→ WHAT YOU SHOULD DO: With the line containing "[59,136,160,155] Disclaymer ->" as the start and the line containing "(48, 1004) none" as the end, transcribe that span of the entries below exactly, including both.

→ PROVIDED INFORMATION:
====================
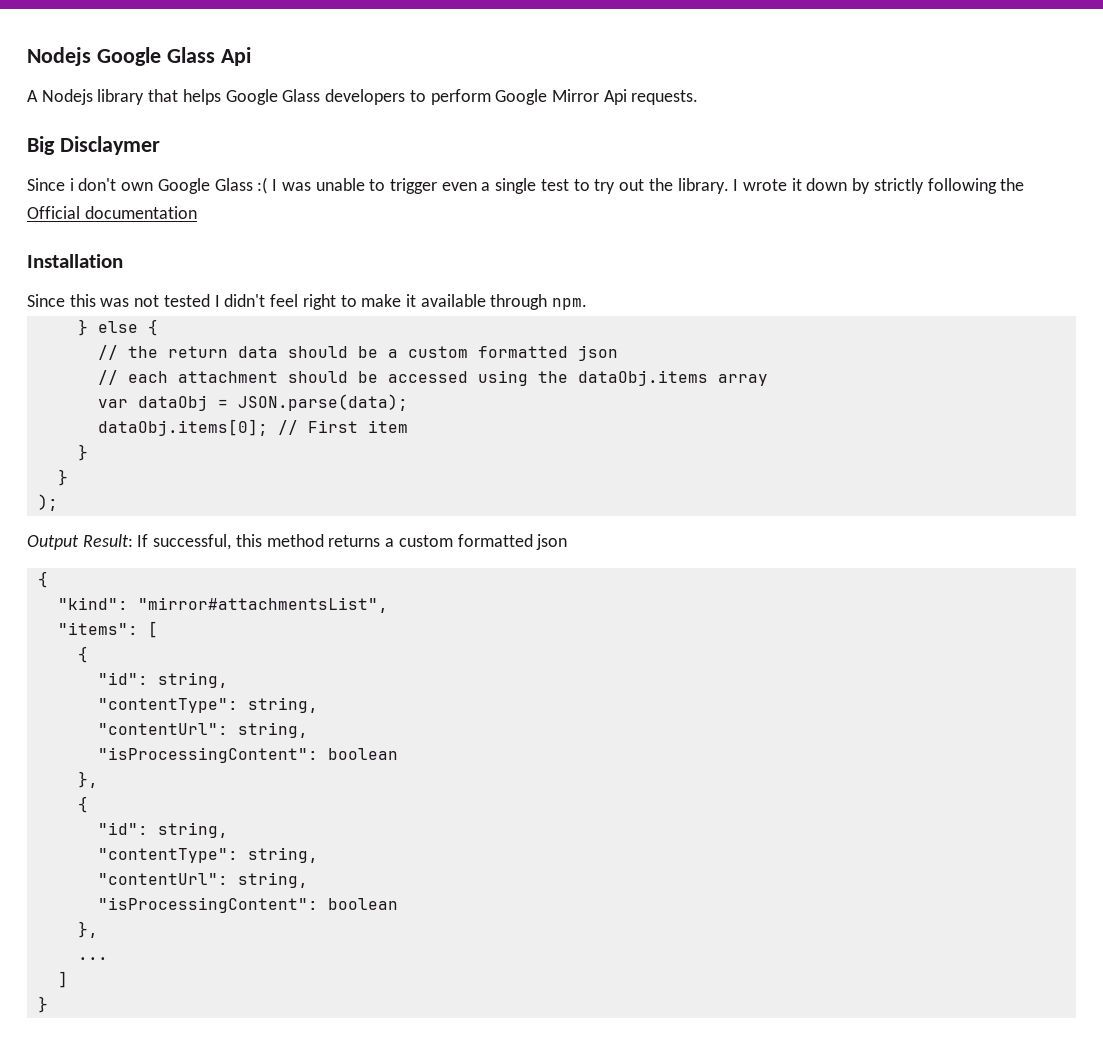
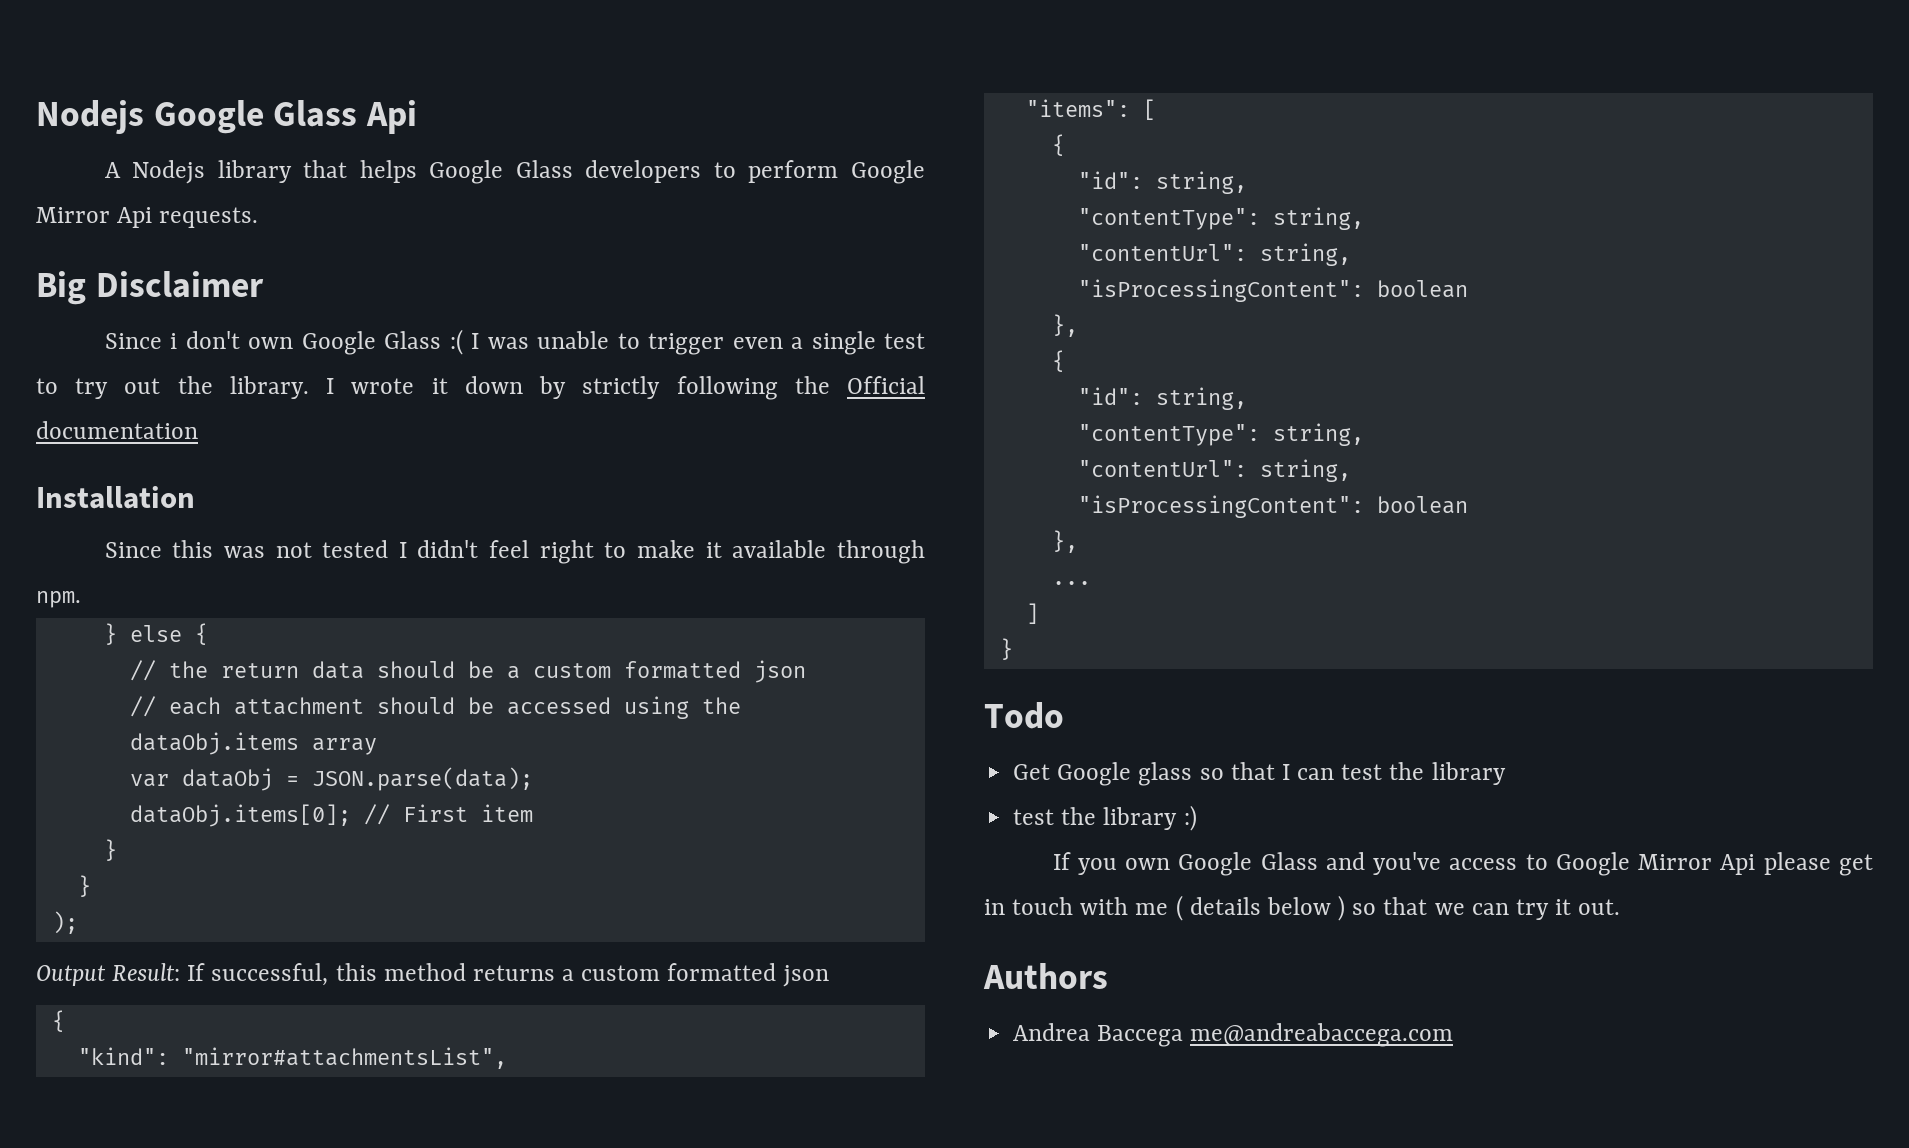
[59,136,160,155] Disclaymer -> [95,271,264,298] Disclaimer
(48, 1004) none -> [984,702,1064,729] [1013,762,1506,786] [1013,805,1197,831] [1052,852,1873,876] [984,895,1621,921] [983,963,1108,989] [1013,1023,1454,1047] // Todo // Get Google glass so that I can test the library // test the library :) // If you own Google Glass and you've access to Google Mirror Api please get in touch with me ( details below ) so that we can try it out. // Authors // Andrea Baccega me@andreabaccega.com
====================
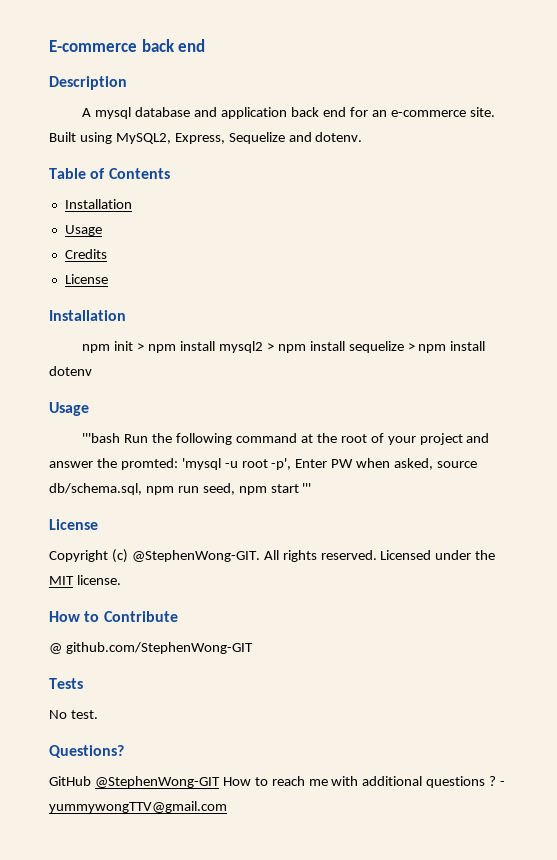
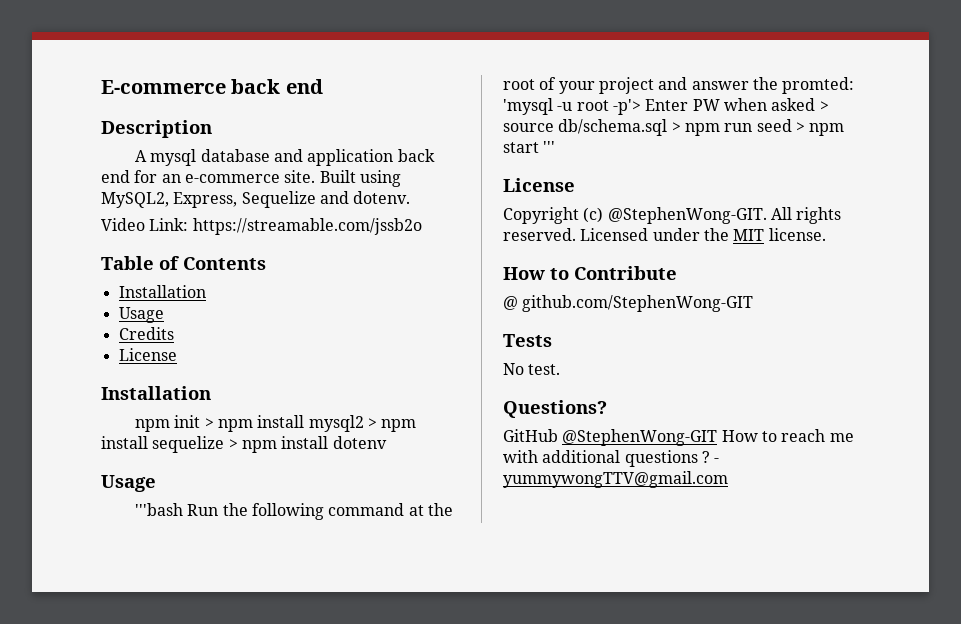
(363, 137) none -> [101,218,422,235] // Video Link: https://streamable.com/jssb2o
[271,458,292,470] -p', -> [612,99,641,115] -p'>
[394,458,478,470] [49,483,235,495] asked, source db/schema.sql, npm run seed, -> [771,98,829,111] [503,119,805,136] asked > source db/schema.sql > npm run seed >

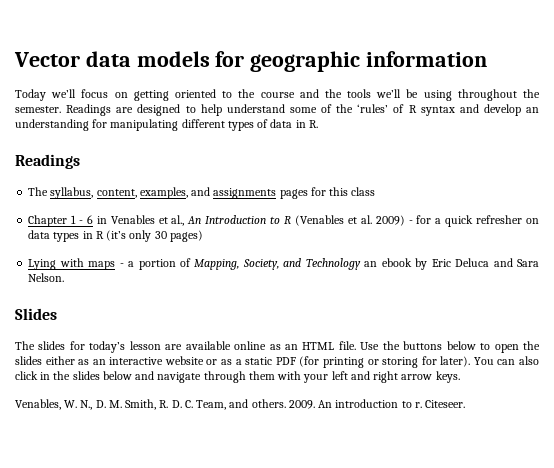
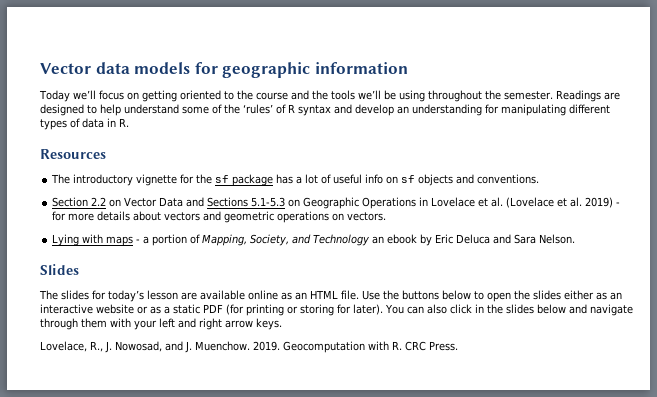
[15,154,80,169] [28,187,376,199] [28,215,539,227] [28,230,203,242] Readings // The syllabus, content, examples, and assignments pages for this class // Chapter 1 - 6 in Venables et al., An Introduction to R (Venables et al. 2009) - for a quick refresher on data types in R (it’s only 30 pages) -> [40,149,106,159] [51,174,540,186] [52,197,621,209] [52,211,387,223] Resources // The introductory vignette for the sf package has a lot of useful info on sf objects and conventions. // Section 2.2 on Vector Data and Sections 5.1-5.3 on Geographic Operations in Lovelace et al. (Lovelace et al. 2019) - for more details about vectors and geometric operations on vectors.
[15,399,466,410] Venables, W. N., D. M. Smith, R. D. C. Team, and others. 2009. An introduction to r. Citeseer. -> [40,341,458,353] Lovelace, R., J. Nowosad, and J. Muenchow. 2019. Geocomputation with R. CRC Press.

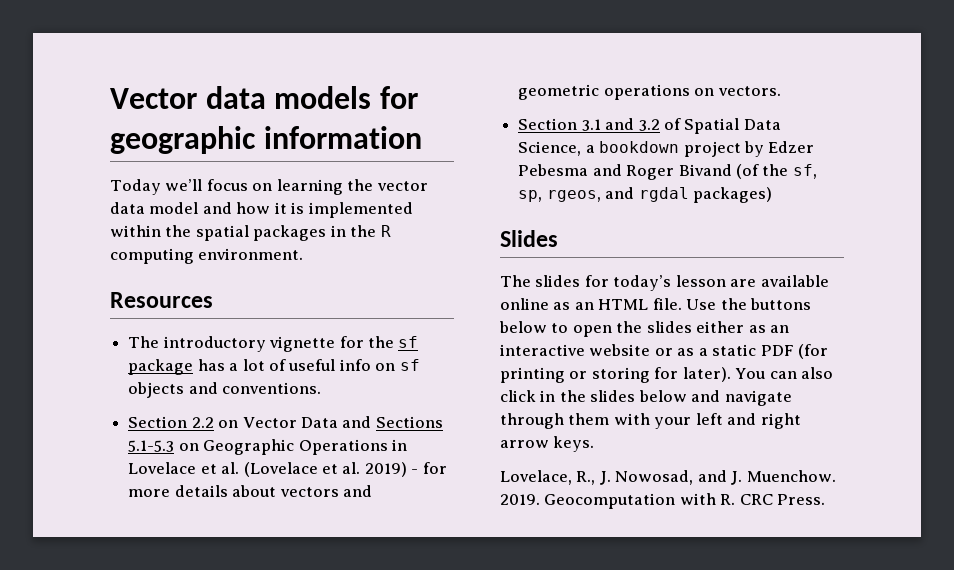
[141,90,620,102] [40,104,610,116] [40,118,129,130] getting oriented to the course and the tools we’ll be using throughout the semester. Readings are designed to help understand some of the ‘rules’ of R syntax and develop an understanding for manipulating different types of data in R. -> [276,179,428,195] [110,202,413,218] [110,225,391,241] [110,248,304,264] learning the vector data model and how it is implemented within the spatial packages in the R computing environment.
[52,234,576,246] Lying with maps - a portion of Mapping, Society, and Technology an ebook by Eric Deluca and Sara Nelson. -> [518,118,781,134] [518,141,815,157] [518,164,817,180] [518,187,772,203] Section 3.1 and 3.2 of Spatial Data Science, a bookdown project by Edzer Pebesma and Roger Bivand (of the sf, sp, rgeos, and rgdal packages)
====================
→ SOLUTION TO THIS EXERCISE:
[59,136,160,155] Disclaymer -> [95,271,264,298] Disclaimer
(48, 1004) none -> [984,702,1064,729] [1013,762,1506,786] [1013,805,1197,831] [1052,852,1873,876] [984,895,1621,921] [983,963,1108,989] [1013,1023,1454,1047] // Todo // Get Google glass so that I can test the library // test the library :) // If you own Google Glass and you've access to Google Mirror Api please get in touch with me ( details below ) so that we can try it out. // Authors // Andrea Baccega me@andreabaccega.com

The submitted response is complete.